`Nothing to do but get out of the way'

Texas town in ruins

thousands of acres charred in Texas, Oklahoma, New Mexico

January 04, 2006|By LOS ANGELES TIMES

RINGGOLD, Texas -- Two days after a fierce brushfire swept through this rural cattle town, cinders still smoldered in the ruins yesterday.

The air was heavy with the smell of smoke and everywhere there were mangled metal, ash heaps and ugly swaths of black, charred earth.

"It came up on us so fast there was nothing to do but get out of the way and watch the town burn," said Kent Hanson, 49, who lost 300 acres of land in the blaze.

Here in Ringgold and elsewhere across Texas, Oklahoma and New Mexico, frequent high winds and a lingering drought have turned bone-dry communities into giant tinderboxes. Since Sunday, eight large fires have burned 200,000 acres of land in Texas alone.

"For the fires to be so widespread and just keep burning and burning, it's completely unusual for Texas," said Traci Weaver, spokeswoman for the Texas Forest Service. "But because we've been so dry, we're seeing a long, unprecedented fire season."

A spark from two power lines knocked together by high winds is believed to have ignited the fire that engulfed Ringgold on New Year's Day. Smoke in the distance quickly became a 17-mile-long wall of flames that jumped a state highway and burned a capricious path through town. The post office was destroyed, but churches and a nearby school were saved. In all, 32 homes - or half of the residences in this tiny town of 100 people - burned to the ground.
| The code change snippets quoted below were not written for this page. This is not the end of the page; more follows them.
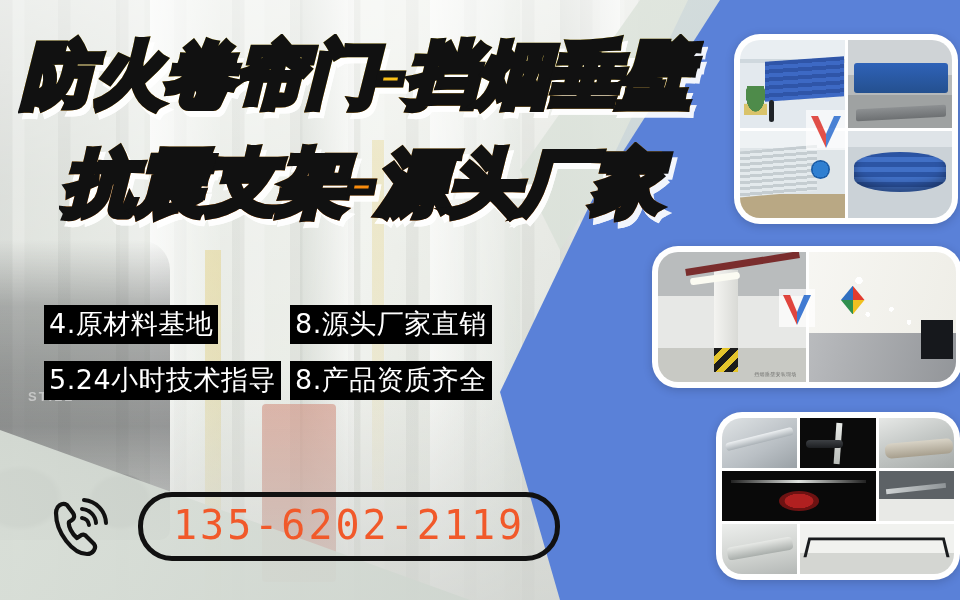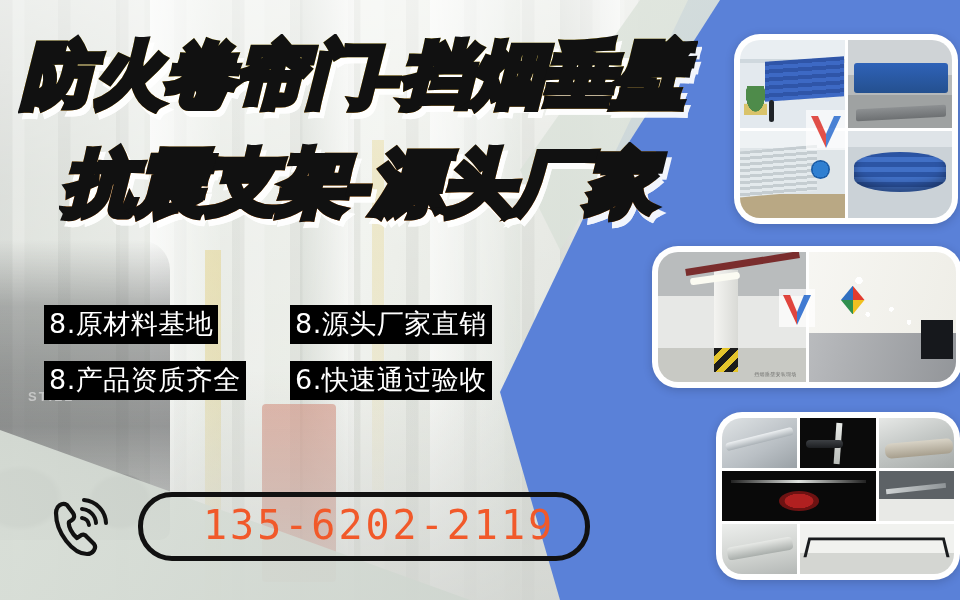--- a/index.html
+++ b/index.html
@@ -115,7 +115,6 @@
     -webkit-background-clip:text;
     background-clip:text;
     color:transparent;
-    font-family:Liberation Serif, serif;
   }
   .h1{
     position:absolute; left:22px; top:36px;

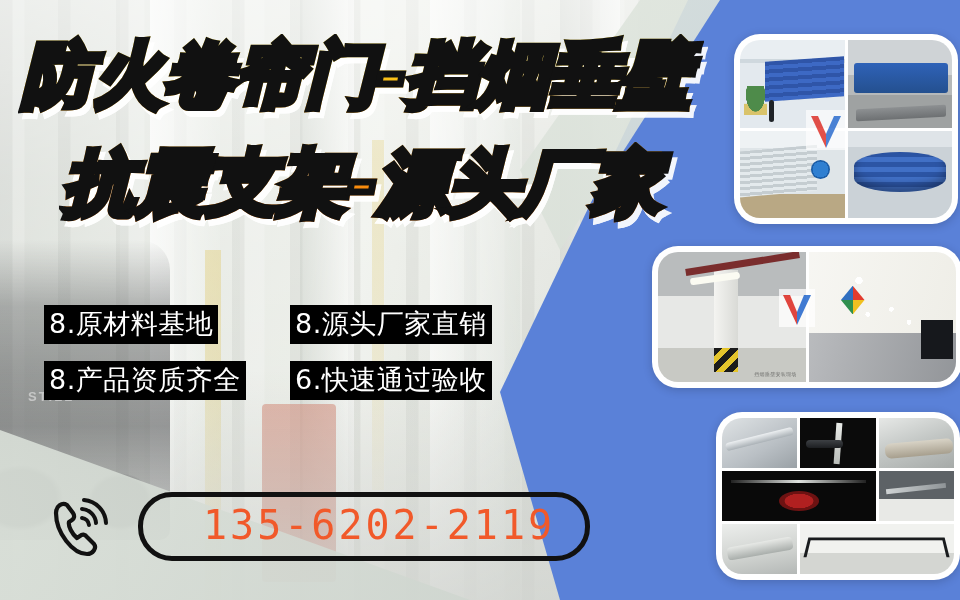--- a/index.html
+++ b/index.html
@@ -404,7 +404,7 @@
   </div>
 
   <div class="features">
-    <div class="feat">8.原材料基地</div>
+    <div class="feat">4.原材料基地</div>
     <div class="feat">8.源头厂家直销</div>
     <div class="feat">8.产品资质齐全</div>
     <div class="feat">6.快速通过验收</div>

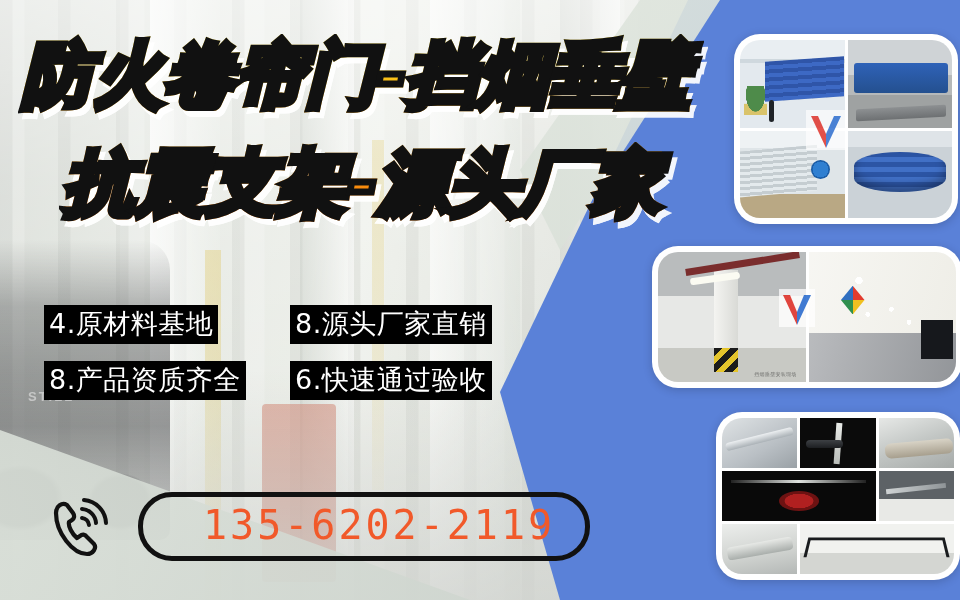--- a/index.html
+++ b/index.html
@@ -406,6 +406,7 @@
   <div class="features">
     <div class="feat">4.原材料基地</div>
     <div class="feat">8.源头厂家直销</div>
+    <div class="feat">5.24小时技术指导</div>
     <div class="feat">8.产品资质齐全</div>
     <div class="feat">6.快速通过验收</div>
   </div>

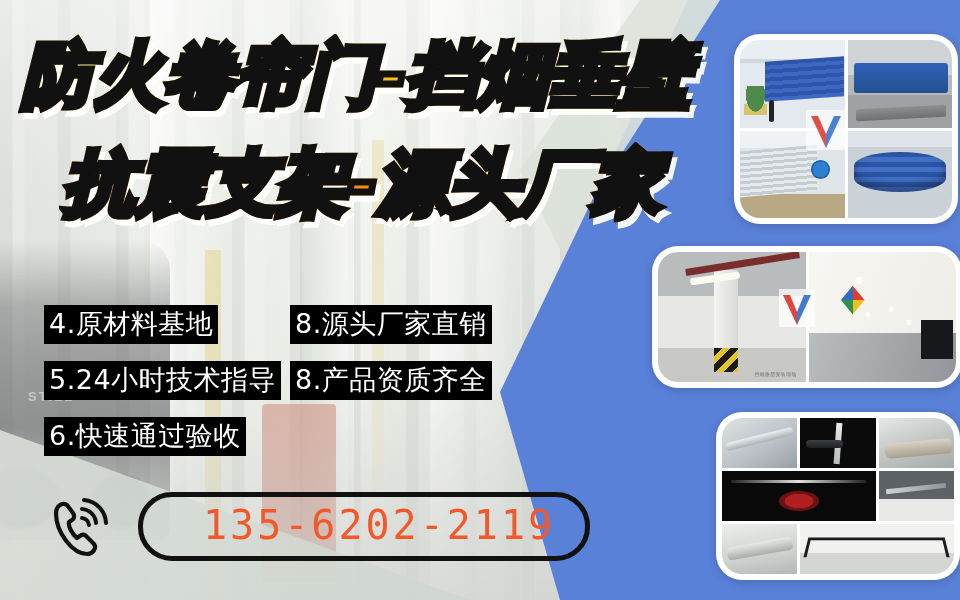--- a/index.html
+++ b/index.html
@@ -408,7 +408,6 @@
     <div class="feat">8.源头厂家直销</div>
     <div class="feat">5.24小时技术指导</div>
     <div class="feat">8.产品资质齐全</div>
-    <div class="feat">6.快速通过验收</div>
   </div>
 
   <div class="phone-row">

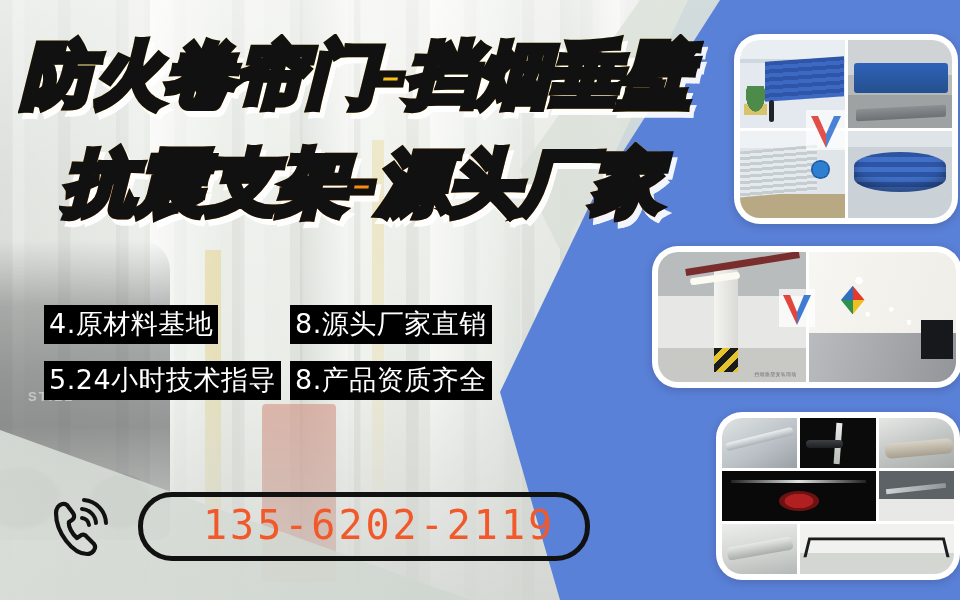--- a/index.html
+++ b/index.html
@@ -171,7 +171,6 @@
     letter-spacing:3px;
     color:#f1592a;
     white-space:nowrap;
-    margin-left:30px;
   }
Firefighters believe the last of the flames in Ringgold were extinguished yesterday. All afternoon, cars streamed through the normally quiet town, slowing as people held cameras out the window to record the devastation. Returning residents picked through the rubble, but many found little to salvage.

"It's just too much for some people to start over and rebuild," said resident Betty Murphy. "This is going to become a ghost town."

Melvin Grissom, a 56-year-old truck driver, was away in Little Rock when Ringgold went up in flames. His next-door neighbor, Troy Taylor, tried to beat back the fire with a garden hose and shovels of dirt. When the water stopped running, Taylor improvised with bottles of spring water.

Taylor managed to save his own house, but when a gas can exploded in Grissom's garage, there was nothing to left to do but run to safety and let it burn.